Among the publishing types who joined the relief effort were: sports medicine doctor and Rodale Books author Dr. Jordan Metzl; Self Editor-in-Chief Lucy Danziger; Michael Clinton, Hearst’s president of marketing; Vanity Fair beauty director SunHee Grinnell;

Karen Schuchardt, Martha Stewart’s senior vice president of digital sales; and Tracey Lomrantz, who blogged about her experience on Glamour.com, as did Grinnell for VanityFair.com.

Meanwhile, many of the publishing outlets in lower Manhattan are back up and running even as the city braces for the next Nor’easter slated to hit today.

Martha Stewart staffers, whO finished putting together the January issue from space at one of the company’s law firms, returned to their flooded headquarters only yesterday afternoon.

Penguin, the book-publishing giant on Hudson Street, returned to its offices on Monday after power was restored. The same went for Harry Potter publisher Scholastic on lower Broadway.

Forbes Media Chief Product Officer L
ewis DVorkin said that the corporate offices were closed all last week, but the company had gone to press with Forbes magazine a day early to get ahead of the storm.

Forbes.com, using the Campfire community tool, was able to keep its editors and writers connected and its bloggers posting. DVorkin said power came back Saturday and the office was running full tilt by Monday.

Not quite so lucky was American Media at 4 New York Plaza, near the World Trade Center on Water Street.

CEO David Pecker said he’s rented temporary space from Reader’s Digest Association in White Plains, NY, and a number of production people are housed in the offices of printer RR Donnelley at Two Grand Central Tower.

AMI, publisher of the National Enquirer, Shape and Star, sent about 50 of its 250 New York staffers to its main office in Boca Raton, Fla. About 100 are split between White Plains and Manhattan, while 50 are working from home.

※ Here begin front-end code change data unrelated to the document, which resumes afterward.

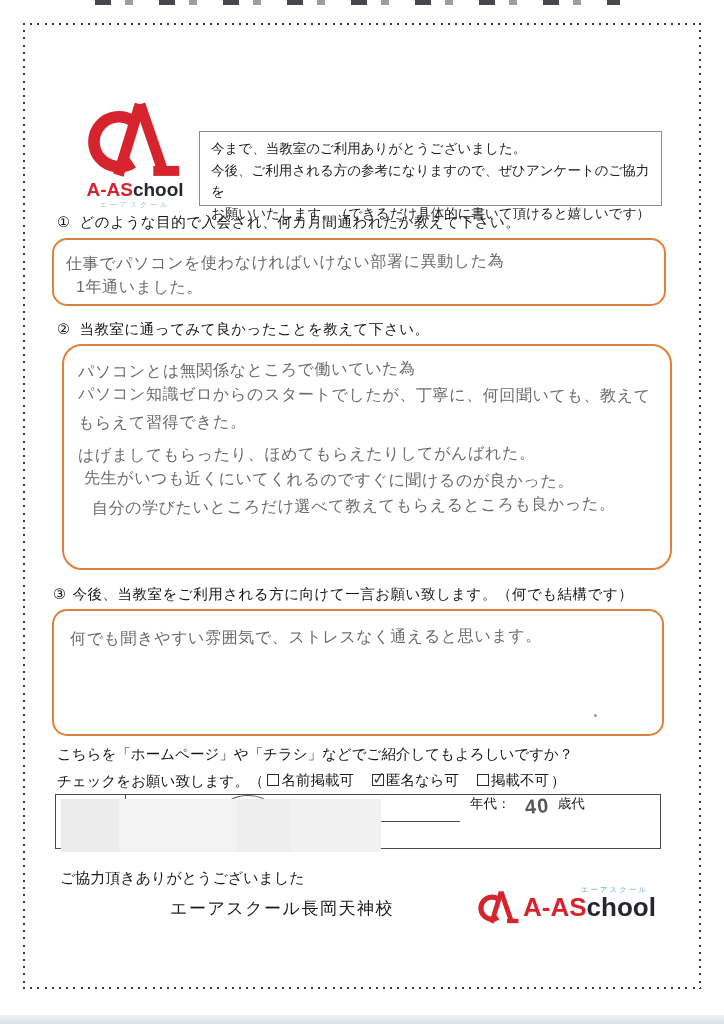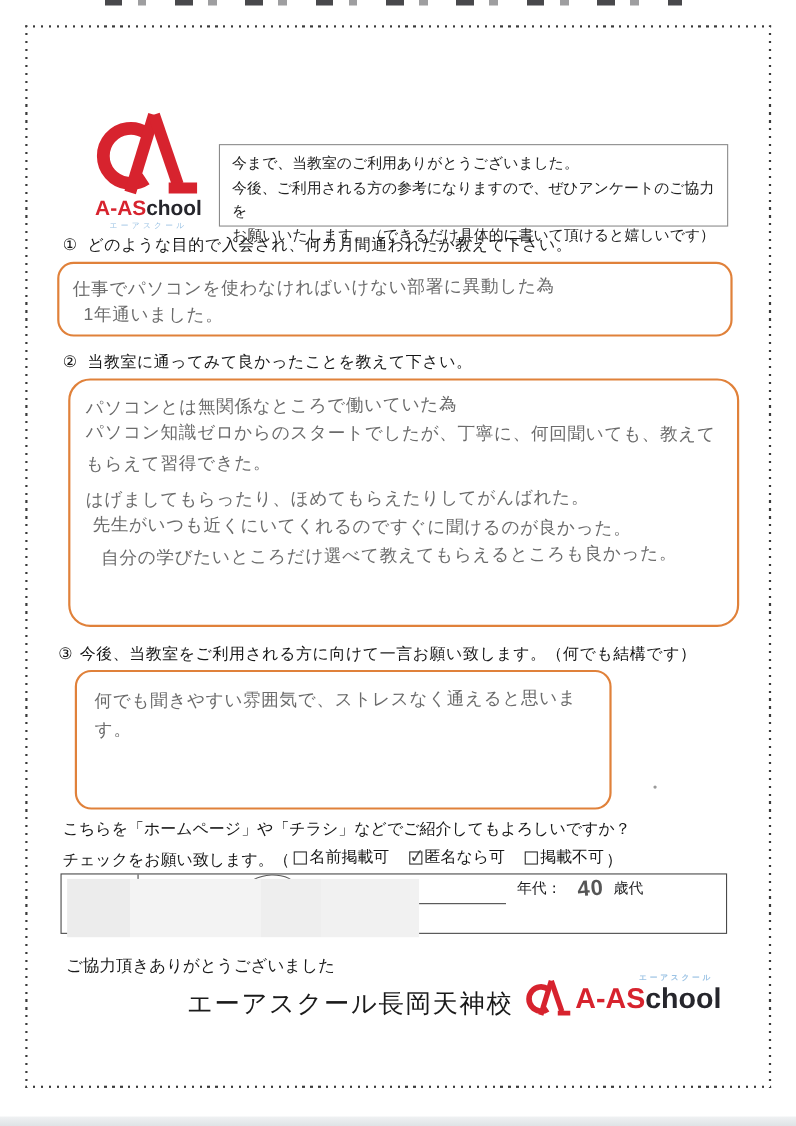--- a/index.html
+++ b/index.html
@@ -65,30 +65,30 @@
   
   .resp-table { position:absolute; left:55px; top:794px; width:606px; height:55px;
     border:1px solid #4a4a4a; display:grid; grid-template-columns:70px 334px 1fr;
     grid-template-rows:1fr 1fr; font-size:13.5px; }
   .cell-name-label { grid-row:1/3; border-right:1px solid #4a4a4a; display:flex;
     align-items:center; justify-content:center; }
   .cell-name { grid-row:1/3; border-right:1px solid #4a4a4a; position:relative; }
   .name-blur { position:absolute; left:5px; top:4px; width:320px; height:53px; z-index:2;
     background:linear-gradient(90deg,#ececec 0 18%,#f3f3f3 18% 55%,#eeeeee 55% 72%,#f1f1f1 72% 100%); }
   .cell-gender { border-bottom:1px solid #4a4a4a; display:flex; align-items:center; padding-left:10px;font-weight:bold; }
-  .cell-age { display:flex; align-items:center; padding-left:10px; }
+  .cell-age { display:flex; align-items:flex-start; padding-left:10px; }
   .g-opt { margin-left:7px; position:relative; padding:0 2px; }
   .g-opt.on::after { content:""; position:absolute; inset:-4px -8px -3px -7px;
     border:1.6px solid #5e5e5e; border-radius:50%; transform:rotate(-2deg); }
   .hand-age { color:#565656; font-size:20px; letter-spacing:1px; display:inline-block;
     transform:rotate(-5deg); margin:0 9px 0 14px; font-weight:bold; }
 
   
   .thanks { position:absolute; left:60px; top:869px; font-size:15px; color:#1a1a1a; }
-  .school-name { position:absolute; left:170px; top:897px; font-size:23px;
+  .school-name { position:absolute; left:170px; top:897px; font-size:17px;
     letter-spacing:1.5px; color:#1a1a1a; }
   .logo-bottom { position:absolute; left:477px; top:889px; display:flex; align-items:center; }
   .logo-bottom .word { font-weight:bold; font-size:26px; line-height:1; position:relative; margin-left:2px; }
   .logo-bottom .sub { position:absolute; top:-8px; left:58px; font-size:7px; color:#9cc3e4; letter-spacing:2.5px; }
 </style>
 </head>
 <body>
 
 <div class="page">
 
@@ -132,21 +132,21 @@
     <div>パソコン知識ゼロからのスタートでしたが、丁寧に、何回聞いても、教えて</div>
     <div>もらえて習得できた。</div>
     <div>はげましてもらったり、ほめてもらえたりしてがんばれた。</div>
     <div>先生がいつも近くにいてくれるのですぐに聞けるのが良かった。</div>
     <div>自分の学びたいところだけ選べて教えてもらえるところも良かった。</div>
   </div>
 
   <div class="q-label" style="left:53px; top:585px;">
     <span class="q-num" style="margin-right:6px;">③</span><span>今後、当教室をご利用される方に向けて一言お願い致します。（何でも結構です）</span>
   </div>
-  <div class="answer-box hand ans3" style="left:68px; top:609px; width:488px; height:127px;">
+  <div class="answer-box hand ans3" style="left:52px; top:609px; width:612px; height:127px;">
     <div>何でも聞きやすい雰囲気で、ストレスなく通えると思います。</div>
   </div>
   <div class="scan-speck"></div>
 
   <div class="consent">
     <div>こちらを「ホームページ」や「チラシ」などでご紹介してもよろしいですか？</div>
     <div>
       <span>チェックをお願い致します。（</span><span class="cb">
           <span class="cb-box"></span>
           <span>名前掲載可</span>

Pecker said Sandy flooded the building lobby with 3 to 4 feet of water. The building also serves as the headquarters of Mort Zuckerman’s New York Daily News.

The News, which put out smaller editions of the paper last week, also had to contend with a flooded printing plant in Liberty View, NJ.

Other papers, including the Hartford Courant, the Jewish Week and the New York Times, which ran off 125,000 copies Wednesday, pitched in to help the News put out a printed edition .

By Friday, the printing plant was running again. News President William Holiber said that some editors are now working out of the plant, while reporters are operating remotely or out of bureaus since the main newsroom is still dark.

He told the Capital New York website there was no timetable for when the landlord would allow the newsroom to re-open.

“I got the impression talking with the landlord that it is going to be four to six weeks,” said AMI CEO Pecker.

Gray Lady exit

Scott Heekin-Canedy, president and general manager of the New York Times, is exiting at year-end.

Heekin-Canedy had been one of the inside candidates who was passed over in the Times’ quest to find a new CEO. Mark Thompson, the former director general and editor-in-chief of the BBC, is set to take the reins next week, despite the fallout from the BBC’s botched handling of a sex-abuse scandal involving the late talk show host Jimmy Savile.

Heekin-Canedy has been with the Times since 1992, except for three years he spent at the Los Angeles Times. He is credited with being one of the people who pushed for the digital paywall around the Times website.

“It is with a mixture of sadness and gratitude that I share with you the news that Scott Heekin-Canedy will be retiring from the company at year end,” said Times Chairman Arthur “Pinch” Sulzberger, Jr. in a memo to staffers.